The draft Standard covers production from plants, animals and fungi (such as fruit, vegetables, meat, poultry, mushroom and fibres), as well as processed products such as processed food, cosmetics and skincare products that are labelled ‘organic’.
The Standard is a very significant development because it will become the basis for the first Australian domestic regulations for organic food and products.
The Standard is designed to:
- Provide a consistent framework for the organic industry from the paddock to point of sale
- Set out minimum requirements for growing products that can be labelled as ‘organic’, ‘biodynamic’ or ‘in-conversion’
- Provide clear definitions about what is organic and what is not
- Protect consumers against unsubstantiated claims and misleading labelling
- Protect growers against misinterpretation and misleading use of organic agricultural practices and the term ‘organic’
- Provide a guide for farmers considering conversion to organic farming.
The Committee has also developed supporting reference material outlining the certification procedures for growers of organic and biodynamic products.
To read the draft Standard, visit the Standards Australia website at www.standards.org.au
and click on Drafts for Public Comment in the left hand menu
OFA attends the IFOAM World Congress and General Assembly
Over 1,700 experts, practitioners and producers from 108 countries met in Modena, Italy for the 16th IFOAM Organic World Congress. The program covered a wide range of topics including biodiversity, food safety, sowing, growing and harvesting techniques, market opportunities, verification methods, and technological innovations in organic. Many of the presentations were organised around the response and relevance of the organic industry to the major global issues of climate change and food security.
The previous World Congress on organic agriculture was held Adelaide in 2005. This year, three OFA directors, Dr Els Wynen, Tim Marshall and Andre Leu represented the OFA at the World Congress in Italy. Seven OFA members presented a range of papers on organic systems at this major international event.
The World Congress is held in conjunction with the IFOAM General Assembly, at which members elect the World Board members and vote on general policy matters. This year Chair of the Organic Federation of Australia, Andre Leu, was elected onto the World Board of the International Federation of Organic Agriculture Movements (IFOAM). The new World Board has an even greater spread of members from around the globe and it is significant that this region has been able to maintain a position on the Board. The previous World Board member was Brendan Hoare, from New Zealand, and Liz Clay, from Gippsland, Victoria, preceded him.
Soil Carbon Alliance
The farmers’ climate change lobby group, Carbon Coalition has joined forces with organic industry peak body, the Organic Federation of Australia (OFA), and environmental research and marketing organization, the Centre for Organic Resource & Enterprise (CORE), to form the Soil Carbon Alliance.

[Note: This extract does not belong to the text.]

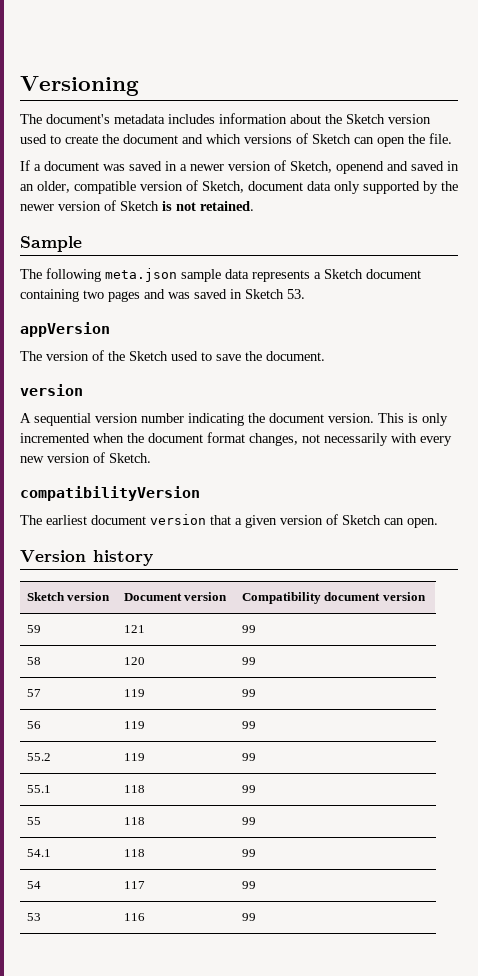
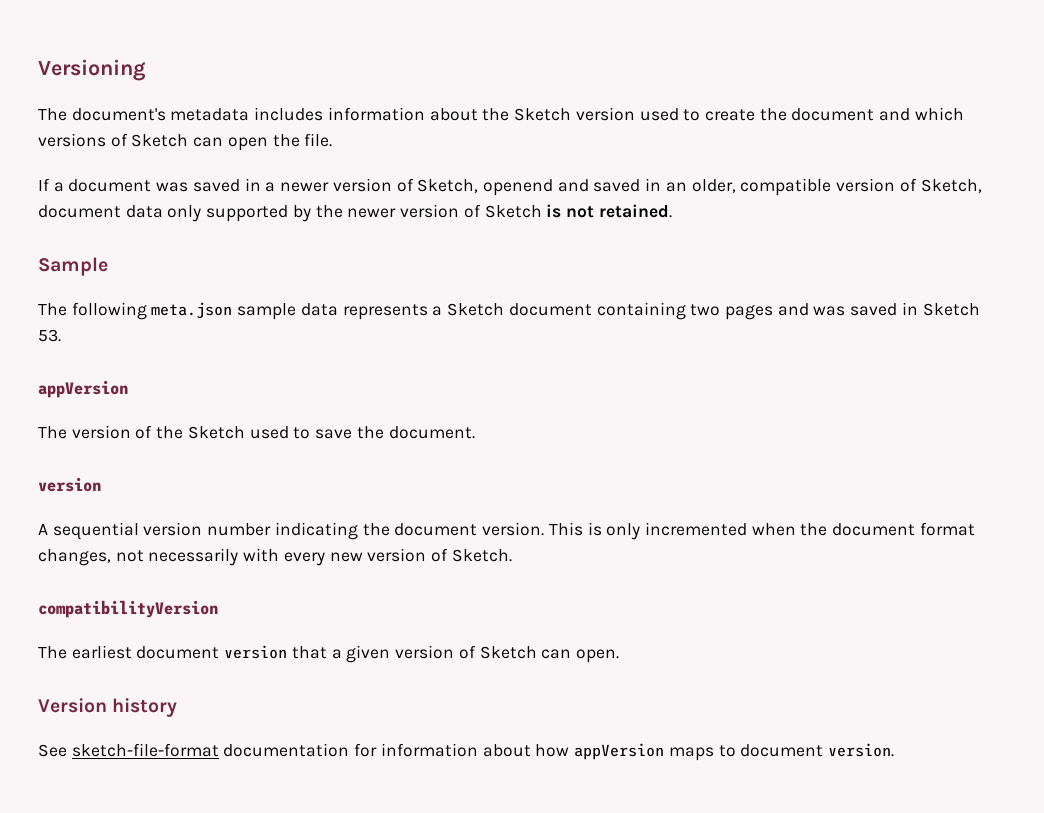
[26,592,111,601] [123,592,228,601] [241,592,426,604] [26,625,41,633] [123,625,145,633] [241,625,256,633] [26,657,41,665] [123,657,145,665] [241,657,256,665] [26,689,41,697] [123,689,145,697] [241,689,256,697] [26,721,41,729] [123,721,145,729] [241,721,256,729] [26,753,51,761] [123,753,145,761] [241,753,256,761] [26,785,51,793] [123,785,145,793] [241,785,256,793] [26,817,41,825] [123,817,145,825] [241,817,256,825] [26,849,51,857] [123,849,145,857] [241,849,256,857] [26,881,41,889] [123,881,145,889] [241,881,256,889] [26,913,41,921] [123,913,145,921] [241,913,256,921] // Sketch version | Document version | Compatibility document version // 59 | 121 | 99 // 58 | 120 | 99 // 57 | 119 | 99 // 56 | 119 | 99 // 55.2 | 119 | 99 // 55.1 | 118 | 99 // 55 | 118 | 99 // 54.1 | 118 | 99 // 54 | 117 | 99 // 53 | 116 | 99 -> [38,743,894,761] // See sketch-file-format documentation for information about how appVersion maps to document version.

The soil is a powerful carbon sink that can play a major role in turning the table on climate change if given a chance, according to the Alliance. It stores more carbon than the atmosphere and all the trees and vegetation on the Earth combined. Australia has more than 450 million hectares of land managed by farmers. There are 5.5 billion hectares of farmland in the world "If farmers were to sequester half a tonne of carbon per hectare, we could extract more than 12 billion tonnes of CO2 from the atmosphere," said Michael Kiely from the Carbon Coalition. The world emits 8 billion tonnes more than it should each year. "Already farmers in WA are sequestering between 1 and 3 tonnes per hectare per year, according to Government – sponsored trials."
Soil carbon has been a neglected field for scientific work (compared to the $175million given to the coal industry to develop ‘clean coal’.) This under-investment has left Agriculture unprepared for joining the Emissions Trading Scheme.